WHAT YOU WILL DO – Your answer must be only the lines below from the one containing "IELTS Fighter | Video Count: 2,130 -> 2,127" through the one containing "Grand total | Video Count: 5,220 -> 4,821", copied exactly, with the pictures left out.

Change detection data
============
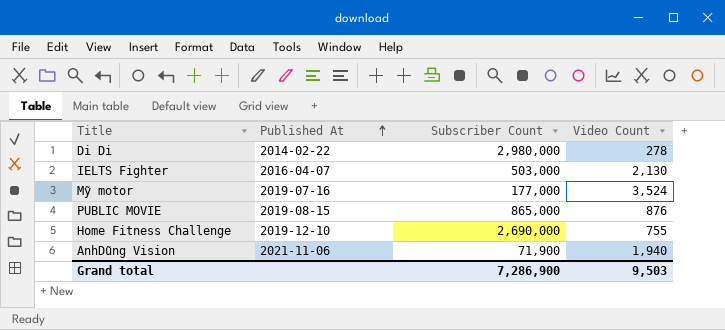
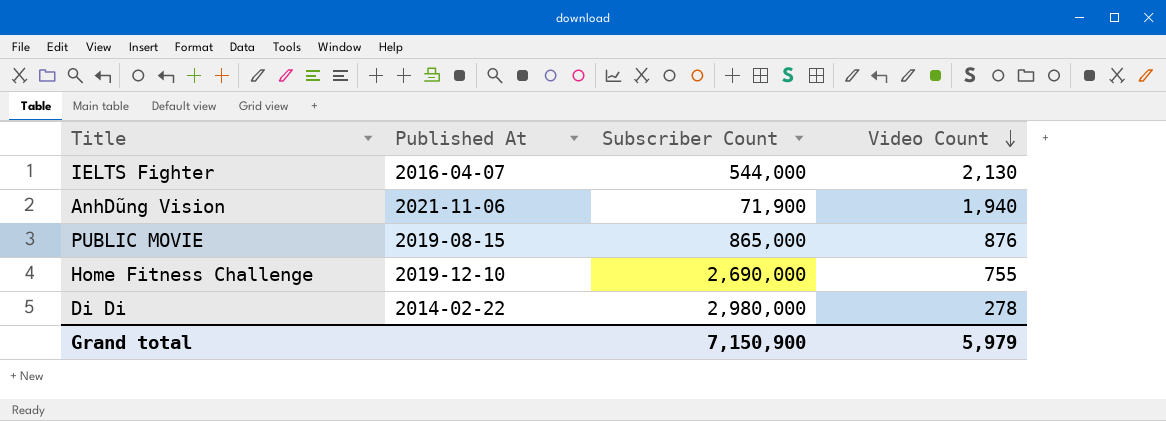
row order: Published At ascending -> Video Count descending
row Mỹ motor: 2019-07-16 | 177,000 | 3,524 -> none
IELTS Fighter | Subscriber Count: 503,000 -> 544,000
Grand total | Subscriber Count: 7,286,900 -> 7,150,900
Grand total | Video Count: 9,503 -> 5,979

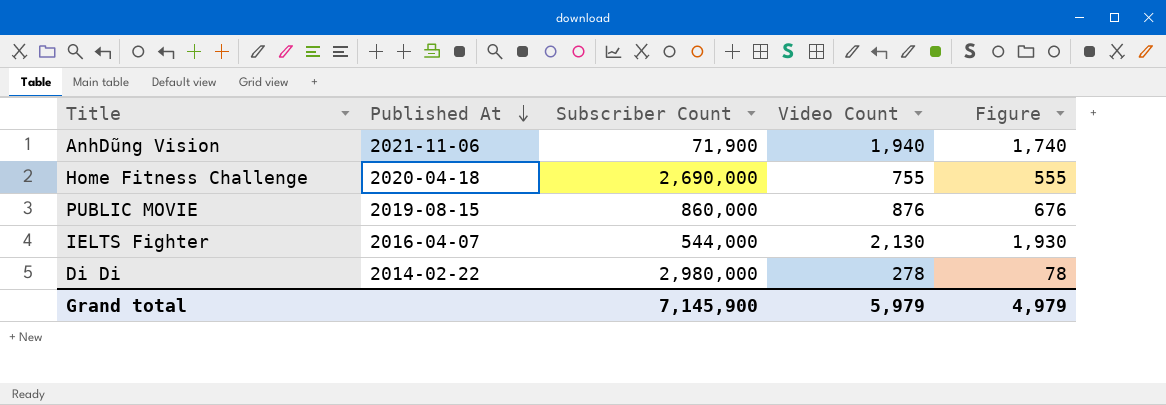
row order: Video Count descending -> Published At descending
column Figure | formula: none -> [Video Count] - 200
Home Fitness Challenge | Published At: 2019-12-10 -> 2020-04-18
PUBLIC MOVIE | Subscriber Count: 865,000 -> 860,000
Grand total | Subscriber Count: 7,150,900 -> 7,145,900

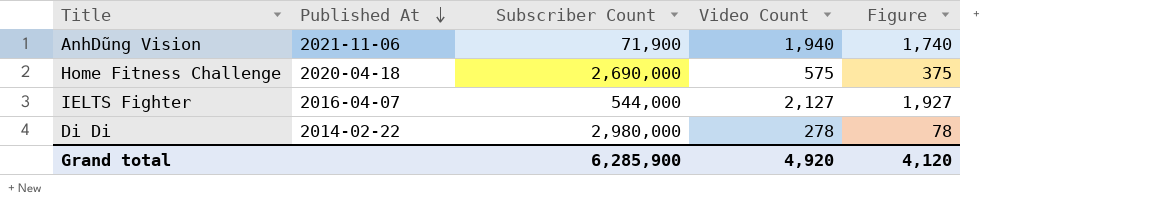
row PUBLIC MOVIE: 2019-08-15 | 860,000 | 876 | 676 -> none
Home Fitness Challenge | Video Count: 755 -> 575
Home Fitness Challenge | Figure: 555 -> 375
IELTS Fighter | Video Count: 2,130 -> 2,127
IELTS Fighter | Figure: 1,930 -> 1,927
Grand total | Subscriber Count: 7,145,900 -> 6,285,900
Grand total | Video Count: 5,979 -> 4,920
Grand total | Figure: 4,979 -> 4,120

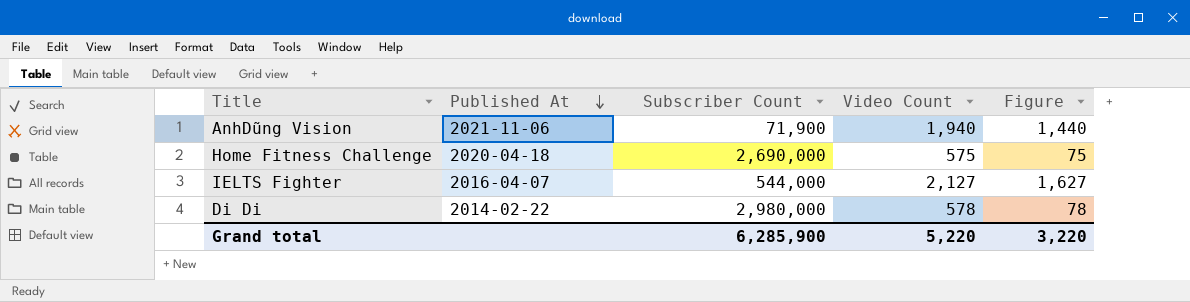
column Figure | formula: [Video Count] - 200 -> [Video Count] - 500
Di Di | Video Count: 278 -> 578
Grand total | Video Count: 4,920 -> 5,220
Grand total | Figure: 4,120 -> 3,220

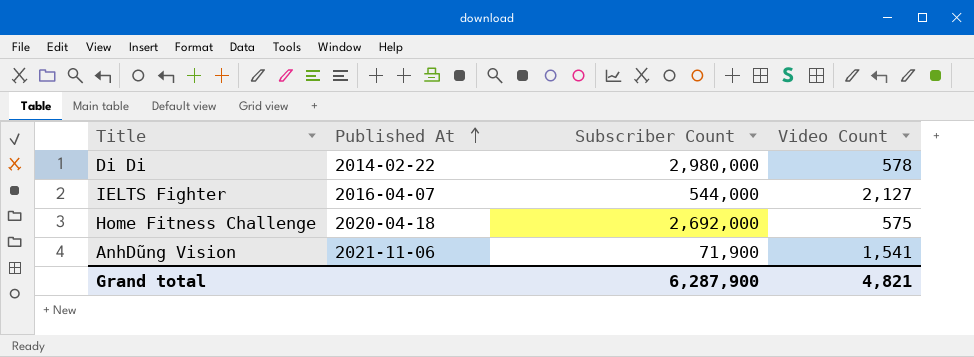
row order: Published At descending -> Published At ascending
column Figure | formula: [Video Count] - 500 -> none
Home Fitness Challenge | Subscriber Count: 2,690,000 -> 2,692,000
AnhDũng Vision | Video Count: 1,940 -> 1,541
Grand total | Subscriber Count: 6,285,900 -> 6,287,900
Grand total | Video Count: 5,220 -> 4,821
============
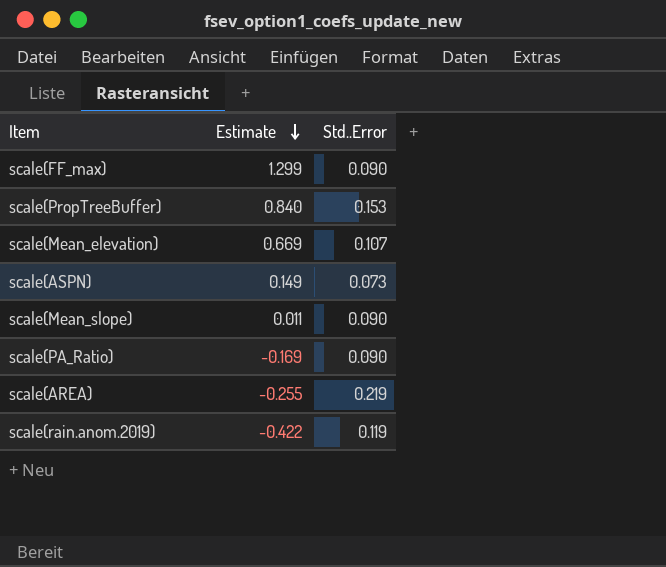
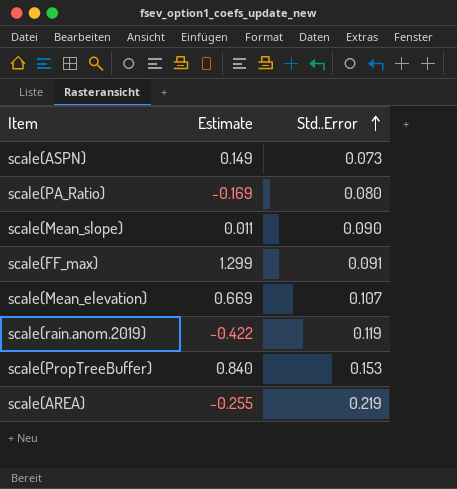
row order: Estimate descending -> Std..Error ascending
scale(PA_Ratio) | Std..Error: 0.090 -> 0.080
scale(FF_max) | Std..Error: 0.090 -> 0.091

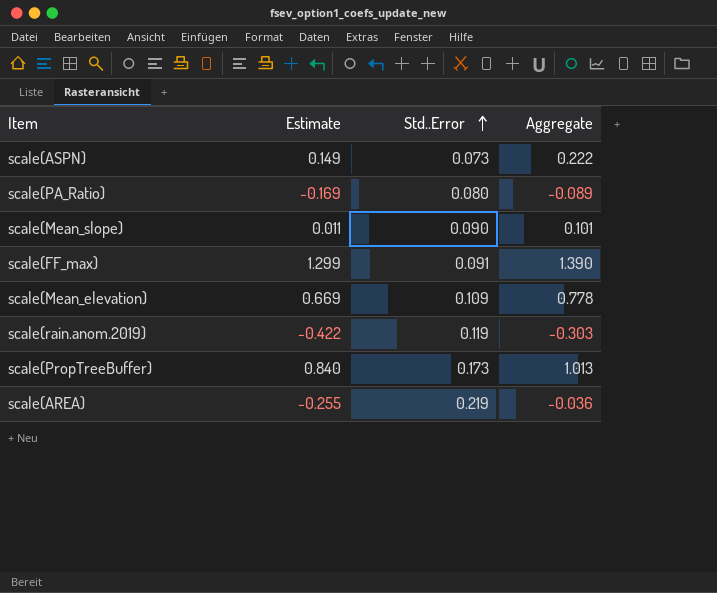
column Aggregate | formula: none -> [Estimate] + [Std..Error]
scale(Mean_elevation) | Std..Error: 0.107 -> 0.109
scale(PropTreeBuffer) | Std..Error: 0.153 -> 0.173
============
TASK SOLUTION –
IELTS Fighter | Video Count: 2,130 -> 2,127
IELTS Fighter | Figure: 1,930 -> 1,927
Grand total | Subscriber Count: 7,145,900 -> 6,285,900
Grand total | Video Count: 5,979 -> 4,920
Grand total | Figure: 4,979 -> 4,120

column Figure | formula: [Video Count] - 200 -> [Video Count] - 500
Di Di | Video Count: 278 -> 578
Grand total | Video Count: 4,920 -> 5,220
Grand total | Figure: 4,120 -> 3,220

row order: Published At descending -> Published At ascending
column Figure | formula: [Video Count] - 500 -> none
Home Fitness Challenge | Subscriber Count: 2,690,000 -> 2,692,000
AnhDũng Vision | Video Count: 1,940 -> 1,541
Grand total | Subscriber Count: 6,285,900 -> 6,287,900
Grand total | Video Count: 5,220 -> 4,821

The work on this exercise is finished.